His fingers felt numb. A lot of him did. Clear, he thought again. There was something wrong with such a run of luck. Ships that tossed off half a million as if it were pocket change—rattled his nerves. He felt a moment of panic, as if some dark cloud were swallowing him up, conning him into debts and ambition more than he could handle. He had no place in this office. It was like stringing jumps and accumulating velocity without dump—there was a point past which no ship could handle what it could acquire.
“Captain.” The secretary had come back. “Mr. Dee will see you.”
He stood up. Allison put her hand on his back, urging him, intended for comfort, perhaps, but it felt like a fatal shove.
He walked, and Allison went behind him. He met the smallish man in his office… a wise, wrinkled face, dark almond eyes that went to the heart of him and peeled away the layers. So, well, one sat down like a man and filled out the forms and above all else tried not to look the nervousness he felt.
“You’ll have claims from WSC,” Dee advised him.
“Minor,” Allison said.
Again a stab of those dark, fathomless eyes. An elderly finger indicated the appropriate line and he signed.
“There we go,” Allison said, approving it. He shook hands with the banker and realized himself a respectable if mortgaged citizen. Allison shook hands with Dee and Dee showed them to the outer office in person. They were someone. He was. He felt himself hollow centered and scared with a different kind of fear than the belly-gripping kind he lived in onstations: with a knowledgeable, too-late kind of dread, of having done something he never should have done, a long time back, when he had walked into a bar on Viking and tried to buy a Dubliner a drink.
“You come,” Allison said as they walked out empty of their bundle of applications, with a set of brand new credit cards and clear ship’s papers in exchange. “Let’s get some of the outfitting done. I don’t know what you’re carrying in ship’s stores. Blast, I’ll be glad to get that customs lock off and have a look at her.”
“Got some frozen stuff. I outfitted pretty fair for a solo operation at Viking.”
“We’ve got five. What’s our dunnage allotment?”
“I really don’t think that’s a problem.”
“Accommodations?”
“Cabins 2.5 meters by 4. That’s locker and shower and bunk.”
“Sleep vertical, do you?”
“Lockers are under and over the bunk.”
“Private?”
“Private as you like.”
“Nice. Good as Dublin, if you like to know.”

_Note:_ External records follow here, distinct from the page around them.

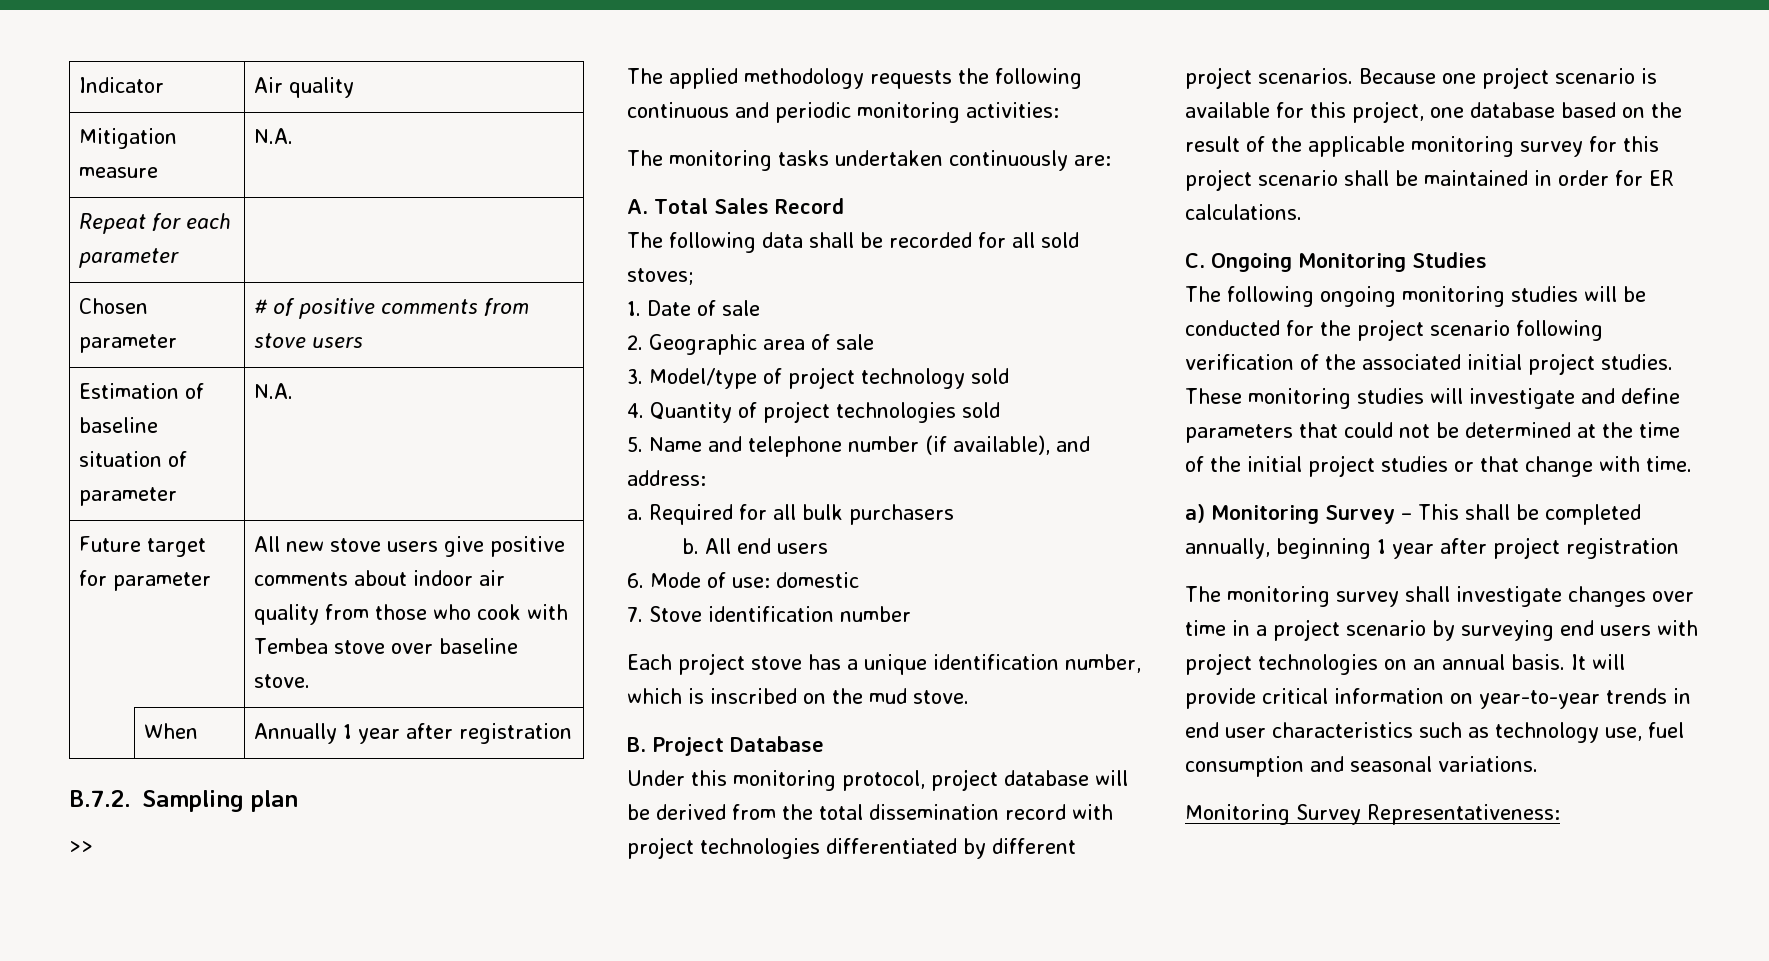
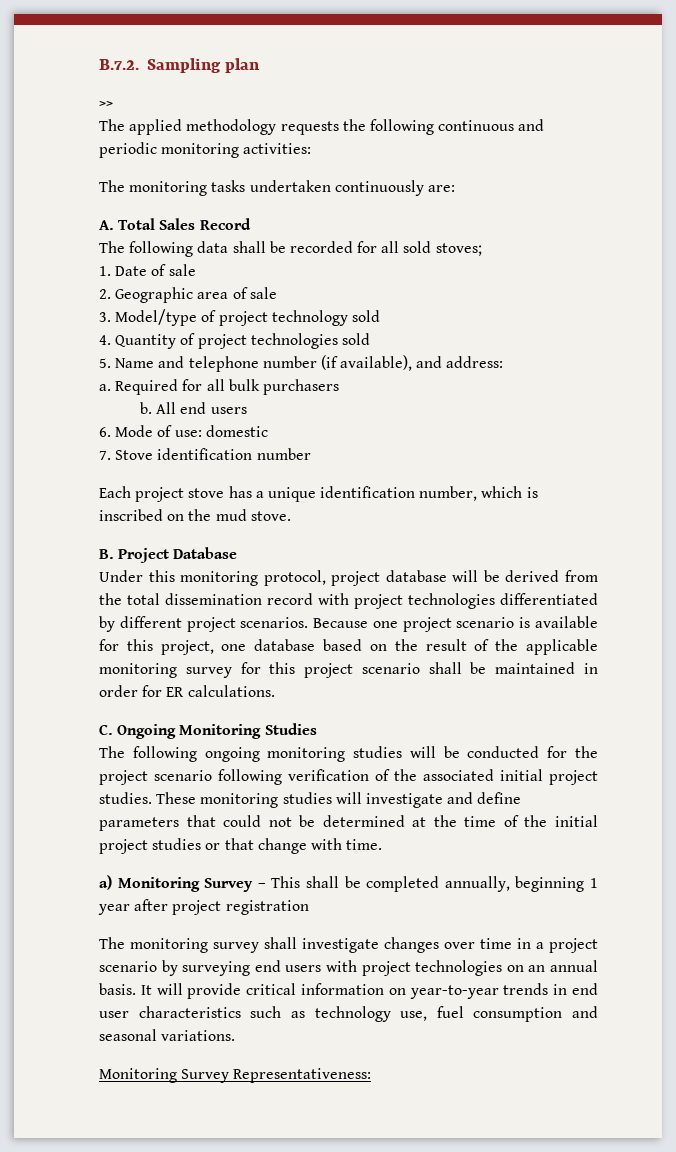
- Indicator | Air quality
- Mitigation measure | N.A.
- Repeat for each parameter |
- Chosen parameter | # of positive comments from stove users
- Estimation of baseline situation of parameter | N.A.
- Future target for parameter | All new stove users give positive comments about indoor air quality from those who cook with Tembea stove over baseline stove.
- | When | Annually 1 year after registration

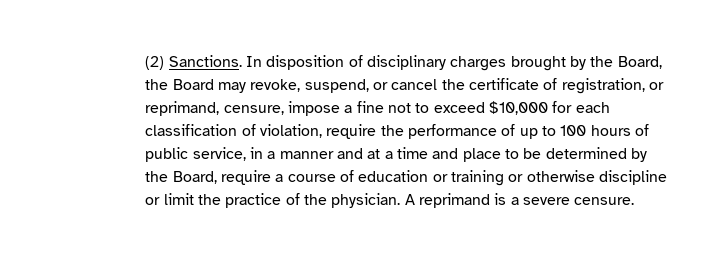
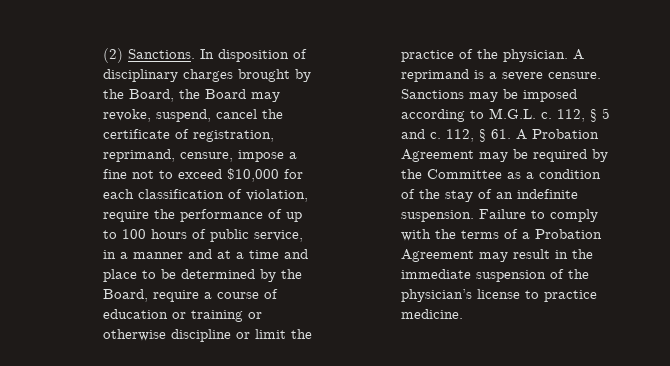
- In disposition of disciplinary charges brought by the Board, the Board may revoke, suspend, or cancel the certificate of registration, or reprimand, censure, impose a fine not to exceed $10,000 for each classification of violation, require the performance of up to 100 hours of public service, in a manner and at a time and place to be determined by the Board, require a course of education or training or otherwise discipline or limit the practice of the physician.
+ In disposition of disciplinary charges brought by the Board, the Board may revoke, suspend, cancel the certificate of registration, reprimand, censure, impose a fine not to exceed $10,000 for each classification of violation, require the performance of up to 100 hours of public service, in a manner and at a time and place to be determined by the Board, require a course of education or training or otherwise discipline or limit the practice of the physician.
+ Sanctions may be imposed according to M.G.L. c. 112, § 5 and c. 112, § 61. A Probation Agreement may be required by the Committee as a condition of the stay of an indefinite suspension. Failure to comply with the terms of a Probation Agreement may result in the immediate suspension of the physician’s license to practice medicine.

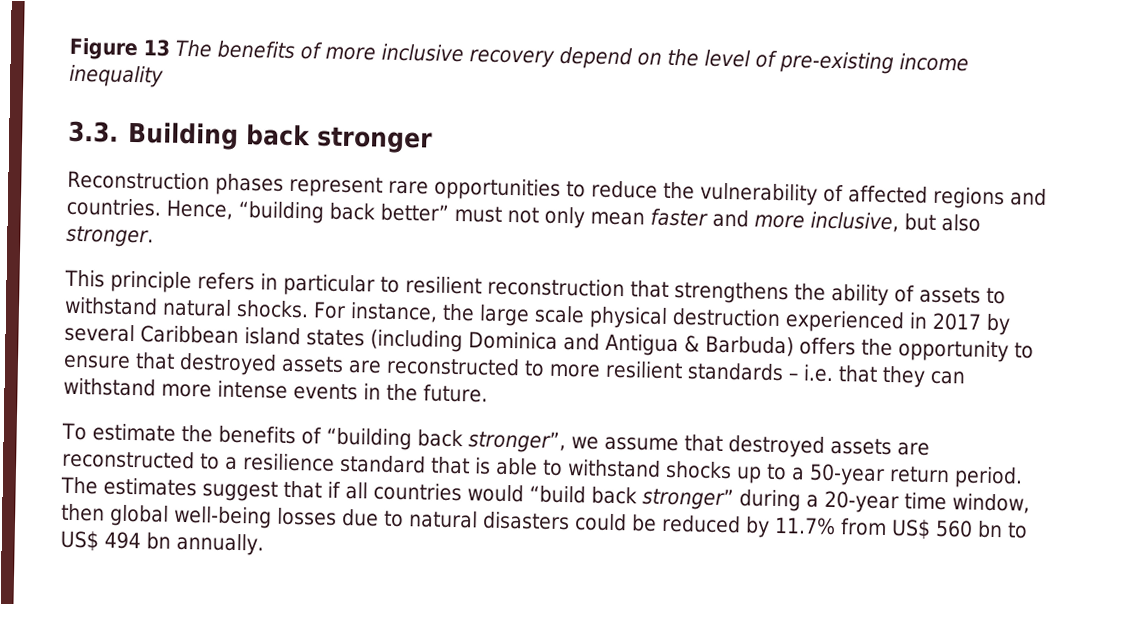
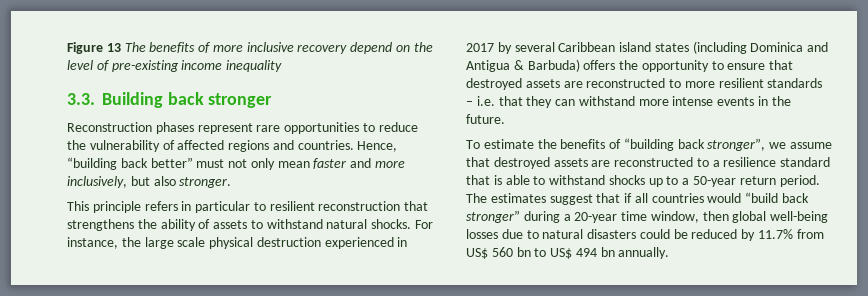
- Hence, “building back better” must not only mean faster and more inclusive, but also stronger.
+ Hence, “building back better” must not only mean faster and more inclusively, but also stronger.

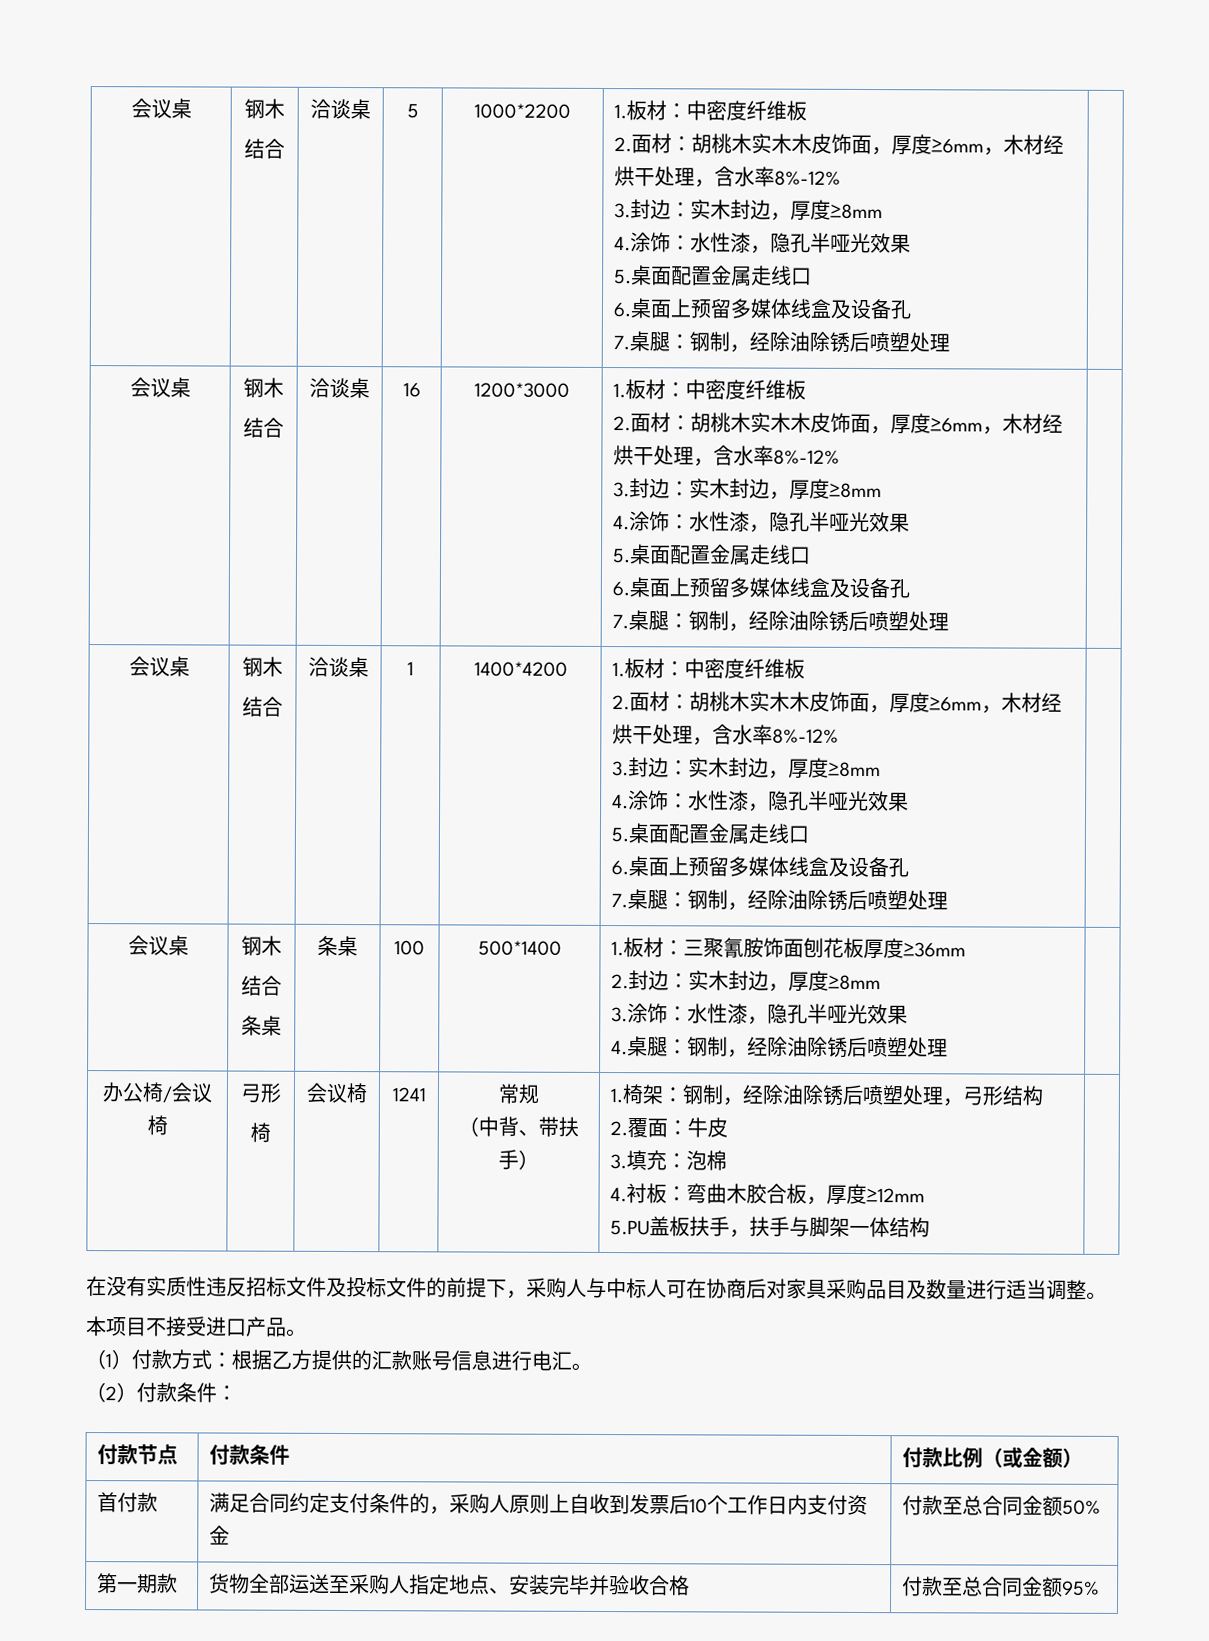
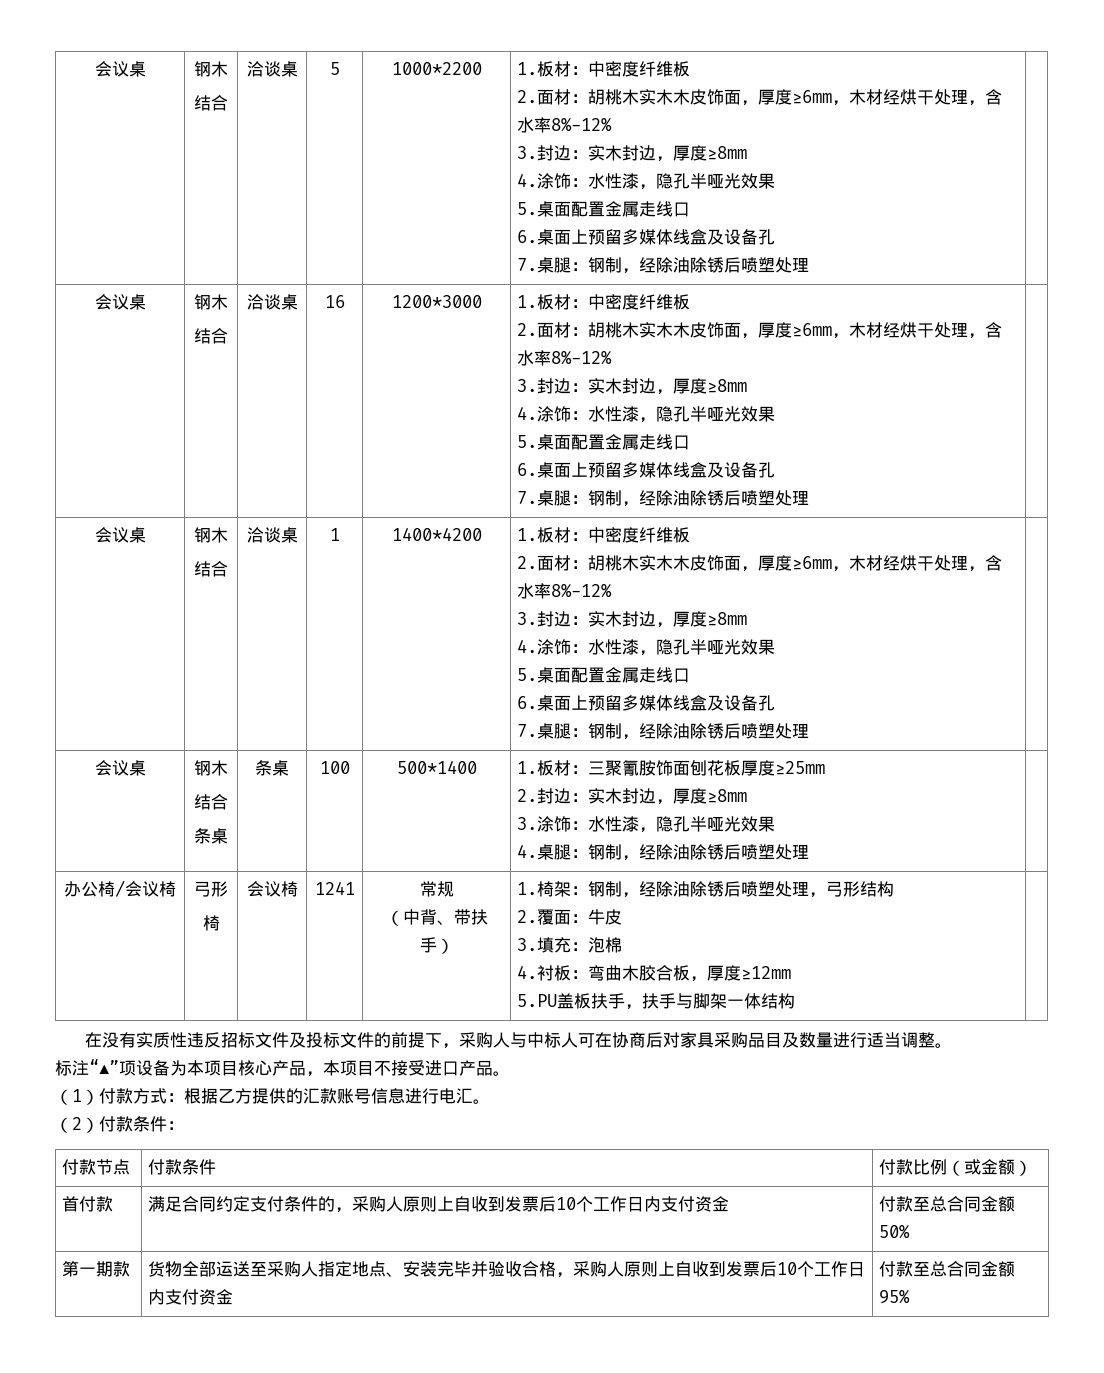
- 1.板材：三聚氰胺饰面刨花板厚度≥36mm
+ 1.板材：三聚氰胺饰面刨花板厚度≥25mm
- 本项目不接受进口产品。
+ 标注“▲”项设备为本项目核心产品，本项目不接受进口产品。
- 第一期款 | 货物全部运送至采购人指定地点、安装完毕并验收合格 | 付款至总合同金额95%
+ 第一期款 | 货物全部运送至采购人指定地点、安装完毕并验收合格，采购人原则上自收到发票后10个工作日内支付资金 | 付款至总合同金额95%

He considered that and expanded a bit. “If you have extra— there’s always space to put it. Storage is never that tight.”
“Beautiful.—Hey.” She flagged one of the ped-carriers that ran the docks, a flatbed with poles, hopped on: Sandor followed, put his own card in the slot as it whisked them along the station ring with delirious ease. He had never ridden a carrier; never felt he could afford the luxury, when his legs could save the expense. All his life he had walked on the docks of stations, and he watched the lights and the shops blur past, still numb in the profusion of experience. “Off!” someone would sing out, and the driver would stop the thing just long enough for someone to step down. “Off!” Allison called, and they stepped off on white dock, in the face of a large pressure-window and a fancy logo saying WILSON, and in finer print, SUPPLIER. It was all white and silver and black inside. He swore softly, and let Allison lead him into the place by the hand.
Displays everywhere. Clothing down one aisle, thermals and working clothes and liners and some of them in fancy colors, flash the like of which was finding its way onto docksides on the bodies of those who could afford it New stuff. All of it. He looked at the price on a pair of boots and it was 150. He grabbed Allison by the arm.
“They’re thieves in here. Look at that. Look, this isn’t my class. Lucy outfits from warehouses. Or dockside.”
She wrinkled her nose. “I don’t know what you’re used to, but we’re not going to eat seconds all the way and we’re not using cut-rate stuff. You don’t get class treatment on dockside if you don’t have a little flash. And we’ll not be dressing down, thank you; so deaden your nerves, Stevens, and buy yourself some camouflage so you don’t stand out among your crew.”